## Your task
Return the run of lines below that opens with the line containing "background: #86efac ->" and closes with the line containing "font-size: 12px ->", keeping each one exact.

## Supplied material
※ ※ ※
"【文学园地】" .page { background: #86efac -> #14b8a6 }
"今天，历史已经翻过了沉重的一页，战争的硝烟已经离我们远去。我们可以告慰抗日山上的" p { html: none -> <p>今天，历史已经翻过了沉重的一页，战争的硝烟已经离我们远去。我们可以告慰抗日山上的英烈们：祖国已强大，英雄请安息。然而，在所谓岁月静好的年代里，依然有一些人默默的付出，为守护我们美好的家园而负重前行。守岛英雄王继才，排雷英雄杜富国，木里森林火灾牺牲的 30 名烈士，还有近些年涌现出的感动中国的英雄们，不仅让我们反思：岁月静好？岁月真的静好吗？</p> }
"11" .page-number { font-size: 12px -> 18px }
※ ※ ※
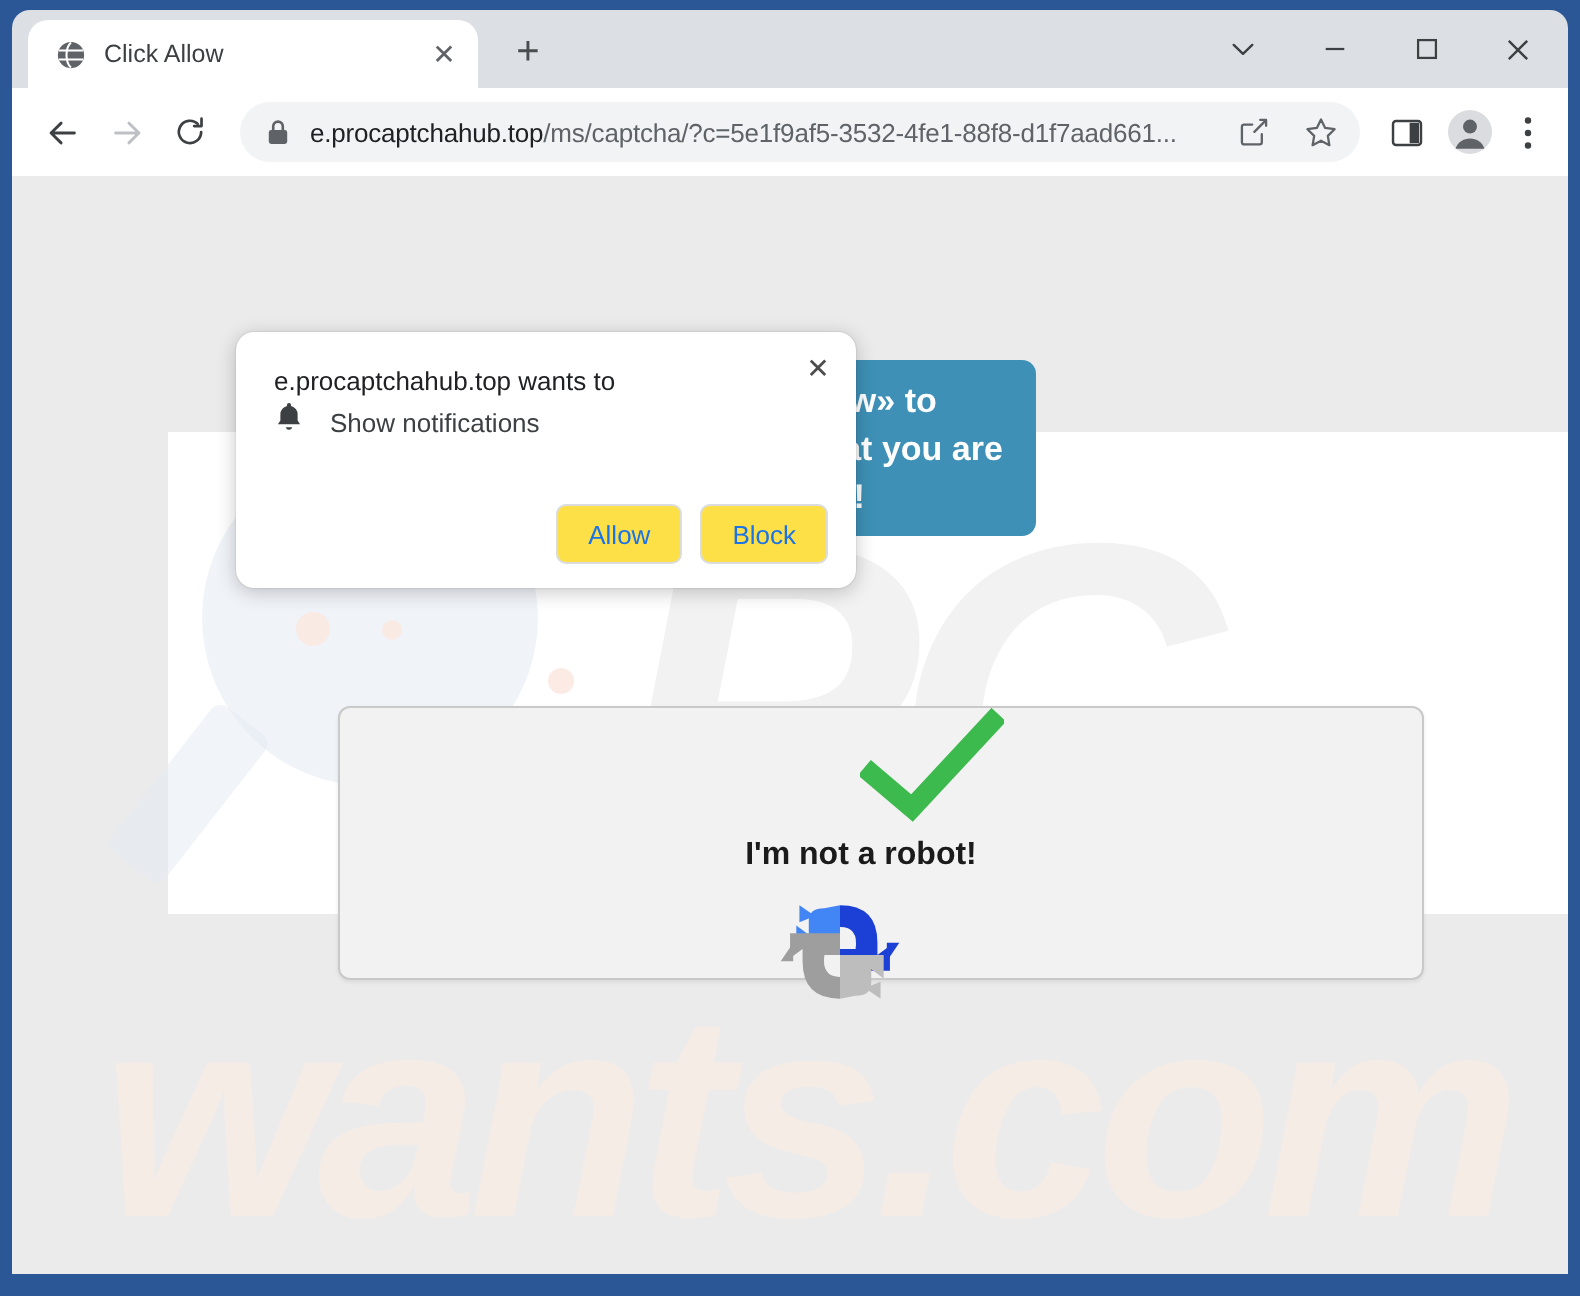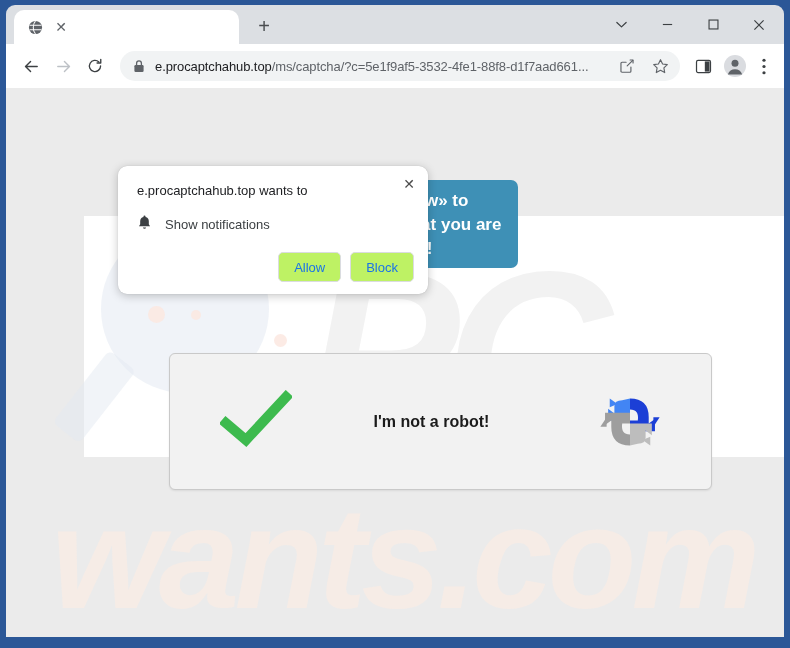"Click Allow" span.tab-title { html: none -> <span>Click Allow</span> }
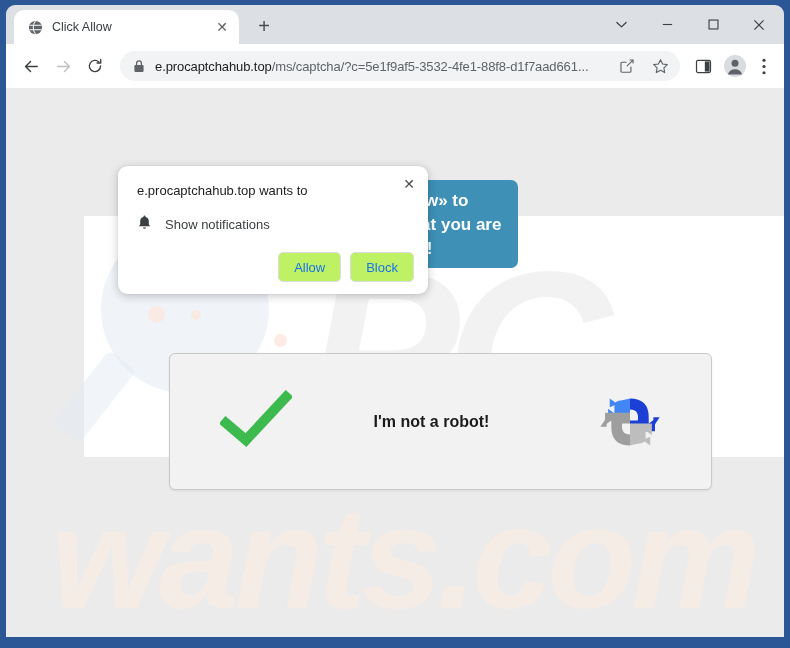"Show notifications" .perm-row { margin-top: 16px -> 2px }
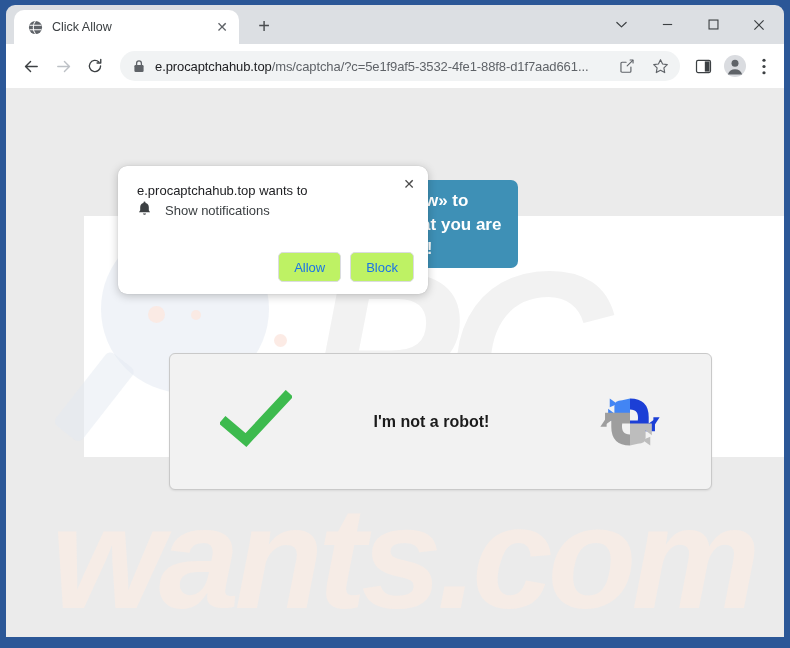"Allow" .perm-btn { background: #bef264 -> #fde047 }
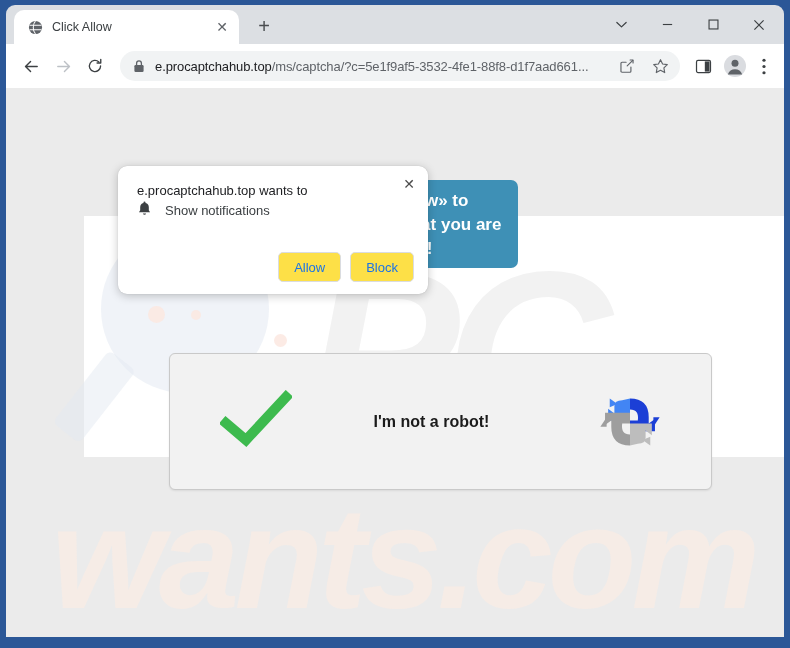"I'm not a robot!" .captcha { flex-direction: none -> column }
※ ※ ※
## Response to the task
"【文学园地】" .page { background: #86efac -> #14b8a6 }
"今天，历史已经翻过了沉重的一页，战争的硝烟已经离我们远去。我们可以告慰抗日山上的" p { html: none -> <p>今天，历史已经翻过了沉重的一页，战争的硝烟已经离我们远去。我们可以告慰抗日山上的英烈们：祖国已强大，英雄请安息。然而，在所谓岁月静好的年代里，依然有一些人默默的付出，为守护我们美好的家园而负重前行。守岛英雄王继才，排雷英雄杜富国，木里森林火灾牺牲的 30 名烈士，还有近些年涌现出的感动中国的英雄们，不仅让我们反思：岁月静好？岁月真的静好吗？</p> }
"11" .page-number { font-size: 12px -> 18px }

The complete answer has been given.